The only Google services I rely on are Gmail, Google Voice, and now Google Fi. And I'm not worried about those getting the axe. Google is a company big enough, and with enough money, that they can afford to experiment. If something is successful, it stays, and if not, it goes. Sometimes things people like get cut, but that's just how it goes. Google is not the only company guilty of such things.
I never got into cloud gaming, there's always latency and there's no way to hide it. We have latency issues on Linux with Flatpaks, but latency isn't as annoying as it would be in gaming. Flatseal also makes Flatpaks launch faster with GPU acceleration and it has other features.
Oh since it was mentioned. Don't get why they fried Picasa because a lot like a ton of people I know used it. Nexus was great. And Pixel made it expensive.
And yet - Blogger. I like to imagine the whole Blogger team is headquartered somewhere in the Nevada desert in a tin shack on a mine field. They simply don't pick up the phone when Pichai calls. Thus, Blogger survives.
Google has a contract with the Junta de Extremadura, the regional government in the Spanish autonomous region where I live. They provide services for the education system, chiefly the Google Suite for Education (I think they changed the name). Originally, as a teacher you had unlimited space on Drive, and we were told that that was permanent. Very recently, Google decided to limit storage to 50GB. Quite the blow for me -I had almost 80GB stored in their cloud.
Perhaps in other parts of the world these services had at least some value, but in my country they either did not work, or no one used them. Google tried to impose some of the services, but this only led to a worse reputation.
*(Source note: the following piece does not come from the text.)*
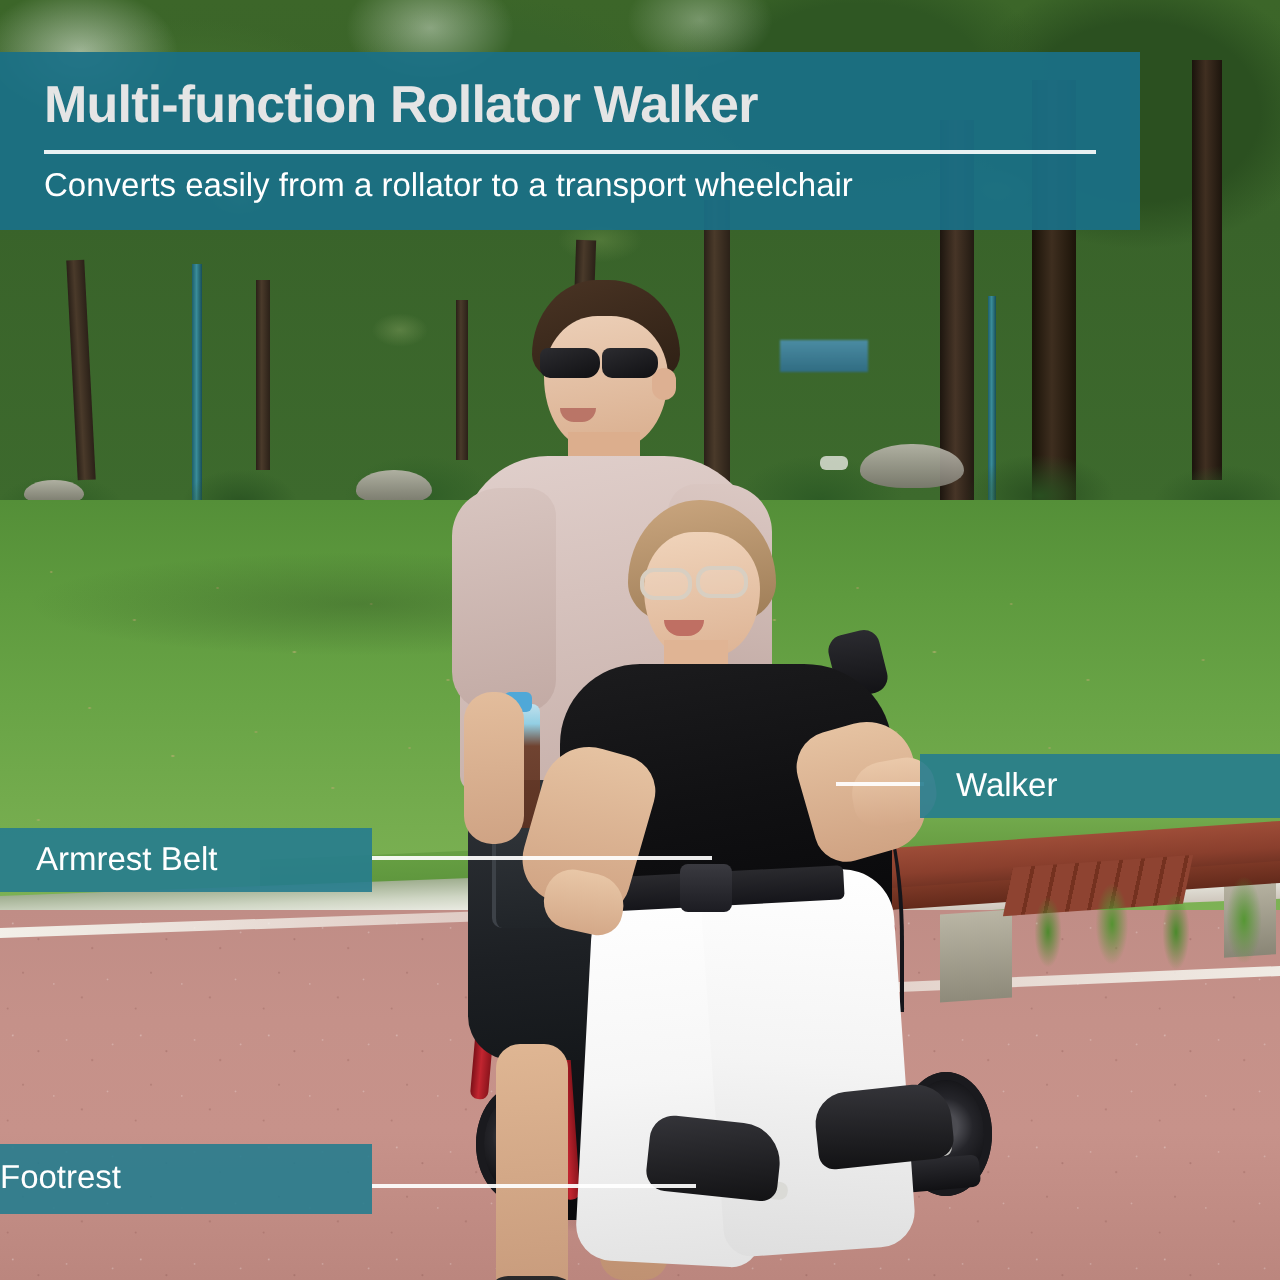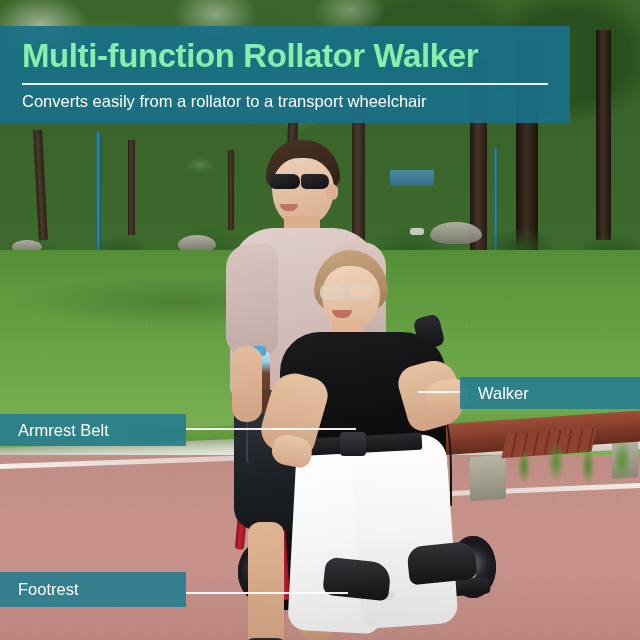"Multi-function Rollator Walker" .banner h1 { color: #86efac -> #e5e5e5; font-size: 33px -> 26px }
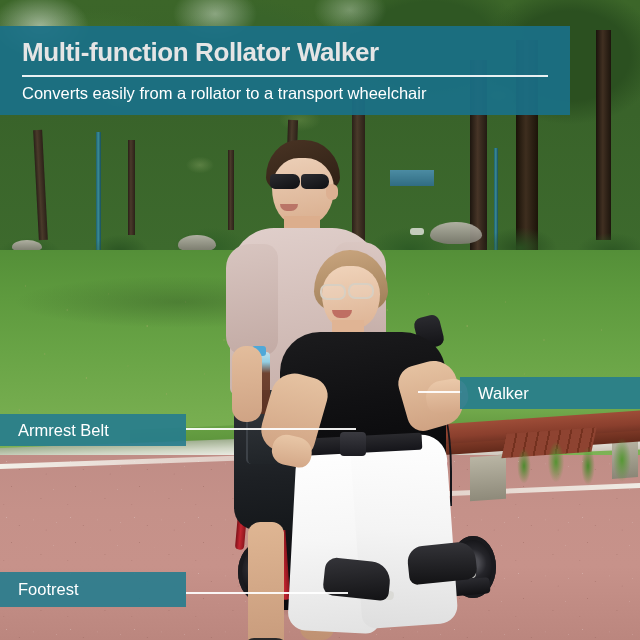"Footrest" .c-footrest { padding-left: 18px -> none }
Right alongside you here. I don't get why it seems like Google is often trying to reimagine niches and reinvent what works. ChromeOS is great on it's own. Why not fine tune the Android App experience, give it more desktop productivity features and professional application compatibility, pit it against iPadOS, and showcase it in a folding/extending "Pixel Tab Pro" or "Chromebook Fold"? Same goes with the Project Ara modular phone, Stadia, and tons of other dead ventures. Why kill it when you could have reiterated, collaborated with rookie modular phone brands at the time (Motorola, LG, Teracube, Fairphone, & Shiftphone), and partner with YT Streaming creators to demonstrate/fine-tune what would have been the killer feature of jumping into the same matches with or against friends!? As to how this happens I've heard this is why some ex-Googlers left: to pursue and build ventures that otherwise have a high chance of dying in the hands of Google management. I just read an article by Analytics India Magazine published a week ago reflecting on Stadia. Turns out Google takes the approach of looking at their Top 100 incubators, choosing a dozen to develop into near-market-ready states of release, then maybe MAYBE 1-3 ventures live on and gets built out until all but one dies 2-3 years after public launch. For one, they can afford to take this "let a thousand flowers bloom" approach yearly despite how depressingly wasteful it is. On the other hand it does seem anecdotally that there is a very rampant culture of upper management awarding (and consequentially how employees work on projects) promotions based on launching new products rather than maintaining and building upon them into successful long-term platforms. Sadly teams seem to start falling apart and progress grinds to a halt after the initial launch due core engineers and leads not caring anymore. I know Sundar Pichai can only do so much to address Google's tinkertown world of ventures let alone whole Alphabet subsidiaries that need a solid culture of follow-through, but in my opinion a little more than a little stamina post-launch can go a hopeful long way :) And as the article briefly mentioned Amazon is a good example of a company with a "strong operational culture".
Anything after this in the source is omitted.